DBP, diastolic blood pressure.
Subgroup analysis and sensitivity analysis results
We performed subgroup analysis based on LVEF, the presence of AF, completeness of revascularization, and use of MRAs. The result showed no significant differences in the incidence of the primary endpoint (a composite of all-cause mortality and all-cause readmission) and the composite endpoint of cardiac death and cardiac readmission among the three groups(the <70 mmHg group, the 70–80 mmHg group, and the >80 mmHg group) during the follow-up period. The results showed that the outcomes across all subgroups were consistent with the overall results for both the primary endpoint (a composite of all-cause mortality and all-cause readmission) and the composite endpoint of cardiac death and cardiac readmission during follow-up (Figures 1–4).
Figure 1
Subgroup analysis of the primary endpoint. HFpEF, heart failure with preserved ejection fraction; HFmrEF, heart failure with mid-range ejection fraction; HFrEF, heart failure with reduced ejection fraction; AF, atrial fibrillation; Complete RV, complete revascularization; MRAs, mineralocorticoid receptor antagonists.
Figure 2
Subgroup analysis of the primary endpoint. HFpEF, heart failure with preserved ejection fraction; HFmrEF, heart failure with mid-range ejection fraction; HFrEF, heart failure with reduced ejection fraction; AF, atrial fibrillation; Complete RV, complete revascularization; MRAs, mineralocorticoid receptor antagonists.
Figure 3
Subgroup analysis of the composite cardiac death and cardiac readmission. HFpEF, heart failure with preserved ejection fraction; HFmrEF, heart failure with mid-range ejection fraction; HFrEF, heart failure with reduced ejection fraction; AF, atrial fibrillation; Complete RV, complete revascularization; MRAs, mineralocorticoid receptor antagonists.
Figure 4
Subgroup analysis of the composite cardiac death and cardiac readmission. HFpEF, heart failure with preserved ejection fraction; HFmrEF, heart failure with mid-range ejection fraction; HFrEF, heart failure with reduced ejection fraction; AF, atrial fibrillation; Complete RV, complete revascularization; MRAs, mineralocorticoid receptor antagonists.
Discussion
Our study is the first to analyze the impact of different DBP levels at discharge on the prognosis of patients with heart failure after acute myocardial infarction. This study retrospectively analyzed the impact of different DBP levels on the prognosis of 642 patients with heart failure after acute myocardial infarction and found that nearly 47% had a DBP >80 mmHg at discharge, 34% had a DBP of 70–80 mmHg, and 19% had a DBP <70 mmHg. During the 12-month follow-up, the incidence of the primary endpoint was significantly higher in the 70–80 mmHg and >80 mmHg groups, at 2.078 and 2.808 times, compared with the <70 mmHg group; similarly, the incidence of the composite cardiac death and cardiac readmission was 2.383 and 3.765 times higher in the 70–80 mmHg and >80 mmHg groups, respectively, compared with that in the <70 mmHg group. The incidence of all-cause and cardiac readmission was 2.850 and 3.376 times higher in the >80 mmHg group, respectively, compared with those in the <70 mmHg group. Therefore, different DBP levels at discharge in patients with heart failure after AMI are useful for patient prognosis evaluation. Maybe patients with heart failure after AMI with a low DBP (<70 mmHg) at discharge have a lower risk of all-cause mortality and all-cause readmission.
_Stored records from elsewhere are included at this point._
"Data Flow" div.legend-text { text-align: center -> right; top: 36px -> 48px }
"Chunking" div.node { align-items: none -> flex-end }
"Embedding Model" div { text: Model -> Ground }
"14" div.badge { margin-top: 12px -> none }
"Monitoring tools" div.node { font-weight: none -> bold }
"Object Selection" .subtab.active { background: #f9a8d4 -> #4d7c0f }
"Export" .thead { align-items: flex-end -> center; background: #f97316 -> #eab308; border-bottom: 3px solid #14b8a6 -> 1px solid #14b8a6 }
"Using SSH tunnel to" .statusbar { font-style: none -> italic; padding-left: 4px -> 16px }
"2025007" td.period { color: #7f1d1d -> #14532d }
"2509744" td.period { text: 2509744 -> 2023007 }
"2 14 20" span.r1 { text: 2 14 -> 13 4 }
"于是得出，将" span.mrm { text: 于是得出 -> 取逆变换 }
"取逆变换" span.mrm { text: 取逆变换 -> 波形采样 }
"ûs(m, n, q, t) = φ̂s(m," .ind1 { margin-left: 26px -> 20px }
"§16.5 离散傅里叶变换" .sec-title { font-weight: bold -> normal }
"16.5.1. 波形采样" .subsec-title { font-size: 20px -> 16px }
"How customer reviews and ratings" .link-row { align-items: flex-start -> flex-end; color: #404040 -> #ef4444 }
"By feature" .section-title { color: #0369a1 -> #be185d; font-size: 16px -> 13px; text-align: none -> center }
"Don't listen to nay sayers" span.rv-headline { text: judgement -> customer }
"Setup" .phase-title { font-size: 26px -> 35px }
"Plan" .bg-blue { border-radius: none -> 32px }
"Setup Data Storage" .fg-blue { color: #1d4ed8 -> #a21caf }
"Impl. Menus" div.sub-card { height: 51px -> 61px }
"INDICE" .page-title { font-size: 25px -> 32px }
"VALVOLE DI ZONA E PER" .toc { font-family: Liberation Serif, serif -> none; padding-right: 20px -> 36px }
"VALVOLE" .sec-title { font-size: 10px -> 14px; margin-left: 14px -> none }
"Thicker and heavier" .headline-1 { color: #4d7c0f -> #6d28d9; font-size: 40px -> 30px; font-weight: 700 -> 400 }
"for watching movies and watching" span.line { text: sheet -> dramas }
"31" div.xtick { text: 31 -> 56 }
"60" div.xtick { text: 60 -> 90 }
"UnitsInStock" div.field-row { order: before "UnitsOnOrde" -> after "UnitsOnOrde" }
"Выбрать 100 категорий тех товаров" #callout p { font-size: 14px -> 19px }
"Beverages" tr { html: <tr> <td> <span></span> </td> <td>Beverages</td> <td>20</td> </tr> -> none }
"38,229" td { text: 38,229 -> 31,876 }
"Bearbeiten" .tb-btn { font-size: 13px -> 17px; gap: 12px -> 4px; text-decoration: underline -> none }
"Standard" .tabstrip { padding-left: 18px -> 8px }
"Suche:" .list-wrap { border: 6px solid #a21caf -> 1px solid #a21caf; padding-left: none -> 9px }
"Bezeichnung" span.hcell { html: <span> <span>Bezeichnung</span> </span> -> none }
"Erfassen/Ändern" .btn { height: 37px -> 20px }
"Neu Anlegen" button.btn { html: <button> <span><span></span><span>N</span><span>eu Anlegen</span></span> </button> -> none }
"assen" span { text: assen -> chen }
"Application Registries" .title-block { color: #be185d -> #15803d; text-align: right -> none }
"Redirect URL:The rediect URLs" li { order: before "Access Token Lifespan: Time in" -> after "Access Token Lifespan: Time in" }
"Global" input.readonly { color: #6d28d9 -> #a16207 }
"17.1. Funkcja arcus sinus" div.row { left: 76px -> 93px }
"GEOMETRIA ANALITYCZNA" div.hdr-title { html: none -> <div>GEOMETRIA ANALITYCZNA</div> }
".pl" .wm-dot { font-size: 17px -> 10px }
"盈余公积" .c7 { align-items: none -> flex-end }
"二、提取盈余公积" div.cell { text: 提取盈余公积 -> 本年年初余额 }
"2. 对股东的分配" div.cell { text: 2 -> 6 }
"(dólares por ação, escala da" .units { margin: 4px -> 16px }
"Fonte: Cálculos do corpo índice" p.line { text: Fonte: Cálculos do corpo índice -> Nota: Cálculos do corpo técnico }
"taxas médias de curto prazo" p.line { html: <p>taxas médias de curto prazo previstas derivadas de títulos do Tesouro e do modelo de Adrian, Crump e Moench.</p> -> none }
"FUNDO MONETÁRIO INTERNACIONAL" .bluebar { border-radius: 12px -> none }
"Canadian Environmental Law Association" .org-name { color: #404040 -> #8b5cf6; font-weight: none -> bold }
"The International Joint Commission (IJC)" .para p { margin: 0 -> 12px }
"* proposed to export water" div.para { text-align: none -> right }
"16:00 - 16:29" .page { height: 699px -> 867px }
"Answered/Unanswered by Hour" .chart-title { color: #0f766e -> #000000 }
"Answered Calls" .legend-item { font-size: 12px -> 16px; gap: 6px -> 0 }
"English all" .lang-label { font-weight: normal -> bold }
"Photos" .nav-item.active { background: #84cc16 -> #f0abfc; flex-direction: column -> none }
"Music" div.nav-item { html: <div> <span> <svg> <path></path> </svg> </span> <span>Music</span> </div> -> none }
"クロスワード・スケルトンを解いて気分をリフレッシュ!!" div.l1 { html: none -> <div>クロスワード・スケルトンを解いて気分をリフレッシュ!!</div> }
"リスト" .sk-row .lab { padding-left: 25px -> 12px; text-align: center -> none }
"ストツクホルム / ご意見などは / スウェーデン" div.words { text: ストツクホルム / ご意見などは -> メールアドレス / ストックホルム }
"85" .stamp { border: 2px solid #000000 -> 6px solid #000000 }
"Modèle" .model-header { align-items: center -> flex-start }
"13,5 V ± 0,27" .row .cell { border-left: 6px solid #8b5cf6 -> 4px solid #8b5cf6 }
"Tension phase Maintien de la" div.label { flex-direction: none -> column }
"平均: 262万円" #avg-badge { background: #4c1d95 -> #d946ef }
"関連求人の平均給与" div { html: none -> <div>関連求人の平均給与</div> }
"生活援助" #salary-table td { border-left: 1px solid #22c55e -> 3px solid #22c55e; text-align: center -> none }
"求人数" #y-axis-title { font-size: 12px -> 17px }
Previous studies have found that long-term hypertension leads to impaired cardiac pump function and output, thereby worsening the prognosis of patients with heart failure (13). In patients at higher risk of cardiovascular disease (including clinical or subclinical cardiovascular disease, chronic kidney disease with an estimated glomerular filtration rate of 20–59 mL/min/1.73 m2, a Framingham cardiovascular 10-year cardiovascular risk score of >15%, and age ≥75 years) without a history of diabetes or stroke, intensive blood pressure lowering (systolic blood pressure <120 mmHg) is associated with a lower risk of acute coronary syndrome, stroke, acute decompensated heart failure, or cardiac death compared with standard blood pressure lowering (systolic blood pressure <140 mmHg) (14), although guidelines indicate that lowering blood pressure can improve the incidence cardiovascular events and cardiovascular mortality (15, 16). However, aggressive hypotension can also lead to an increase in adverse events, mainly manifested as tissue hypoperfusion, which can negative affect the prognosis of patients. The relationship between blood pressure and cardiovascular events in patients with acute coronary syndrome is J- or U-shaped, and the incidence of cardiovascular events is the lowest when the systolic blood pressure is controlled at 130–140 mmHg and DBP is maintained at 80–90 mmHg (17).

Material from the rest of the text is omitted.